MATERIAL FOR THIS EXERCISE:
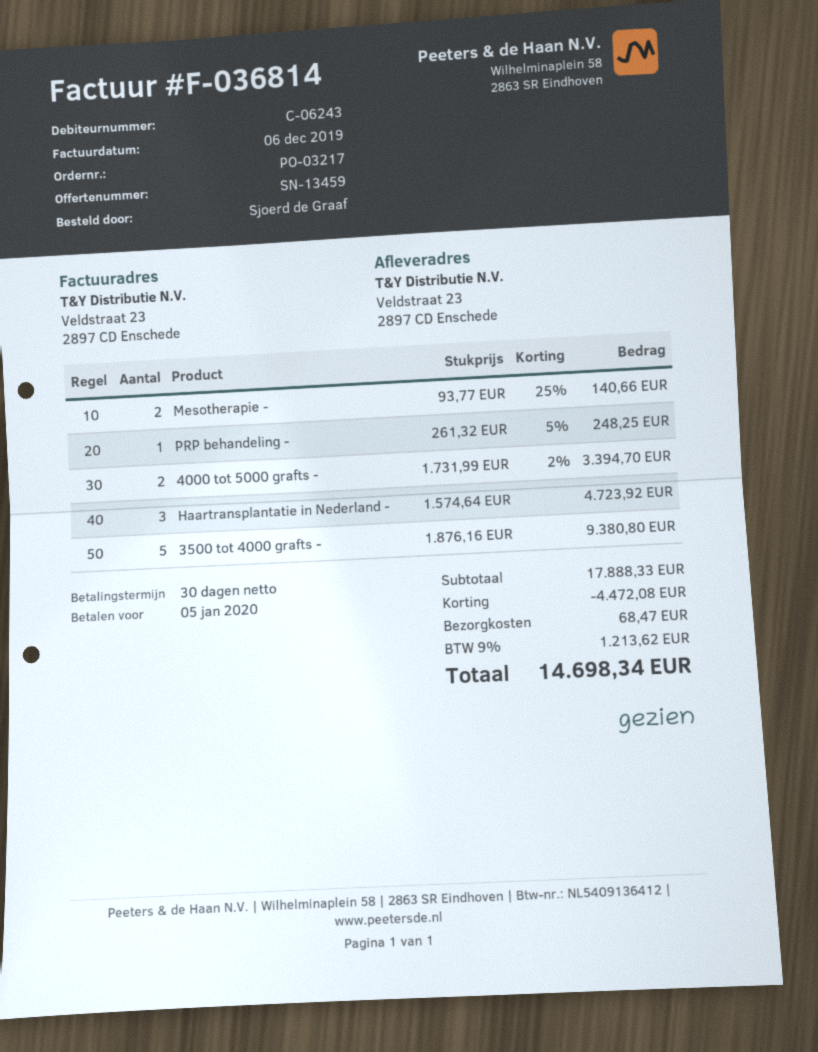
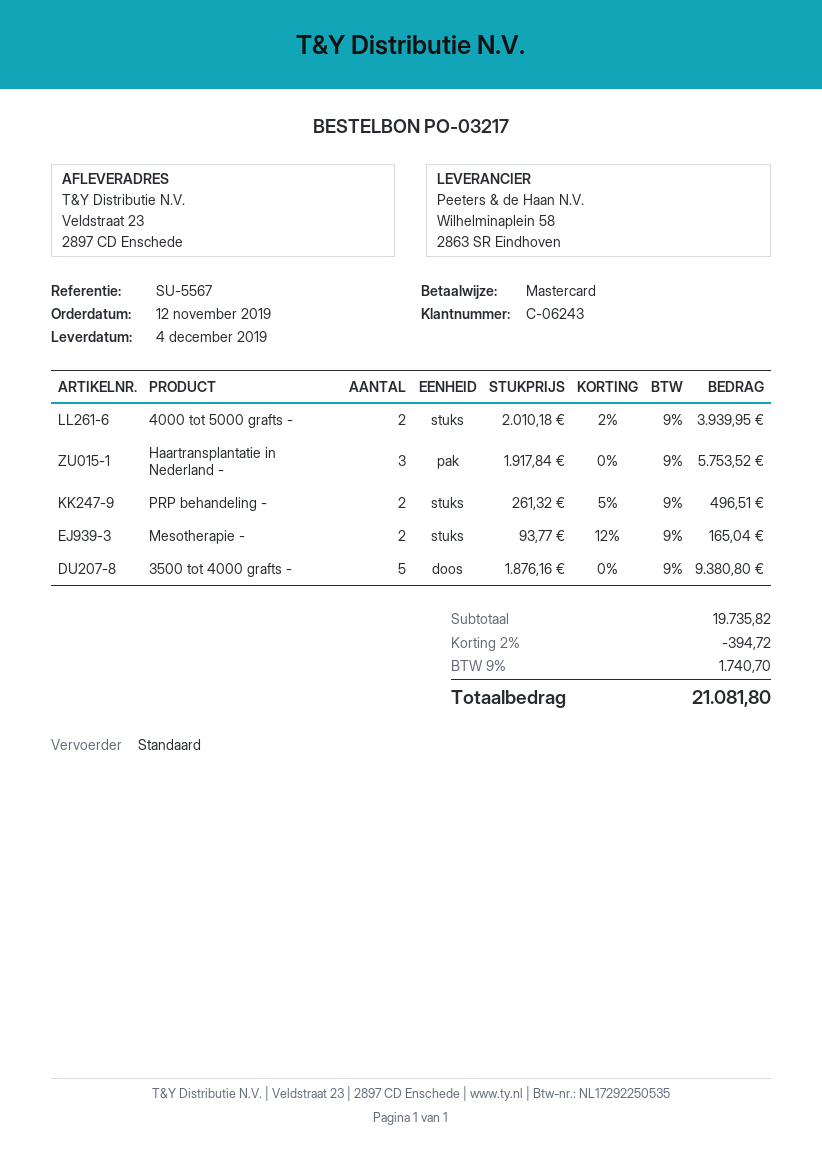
Mesotherapie -: 2 x 93.77 - 25% = 140.66 -> 2 x 93.77 - 12% = 165.04
PRP behandeling -: 1 x 261.32 - 5% = 248.25 -> 2 x 261.32 - 5% = 496.51
4000 tot 5000 grafts -: 2 x 1731.99 - 2% = 3394.70 -> 2 x 2010.18 - 2% = 3939.95
Haartransplantatie in Nederland -: 3 x 1574.64 = 4723.92 -> 3 x 1917.84 = 5753.52
subtotal: 17888.33 -> 19735.82
discount: 4472.08 -> 394.72
shipping: 68.47 -> none
tax: 9% = 1213.62 -> 9% = 1740.70
total: 14698.34 -> 21081.80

BRIEF:
Everything in the data above should be set down again exactly, except the pictures.

FINISHED EXERCISE:
Mesotherapie -: 2 x 93.77 - 25% = 140.66 -> 2 x 93.77 - 12% = 165.04
PRP behandeling -: 1 x 261.32 - 5% = 248.25 -> 2 x 261.32 - 5% = 496.51
4000 tot 5000 grafts -: 2 x 1731.99 - 2% = 3394.70 -> 2 x 2010.18 - 2% = 3939.95
Haartransplantatie in Nederland -: 3 x 1574.64 = 4723.92 -> 3 x 1917.84 = 5753.52
subtotal: 17888.33 -> 19735.82
discount: 4472.08 -> 394.72
shipping: 68.47 -> none
tax: 9% = 1213.62 -> 9% = 1740.70
total: 14698.34 -> 21081.80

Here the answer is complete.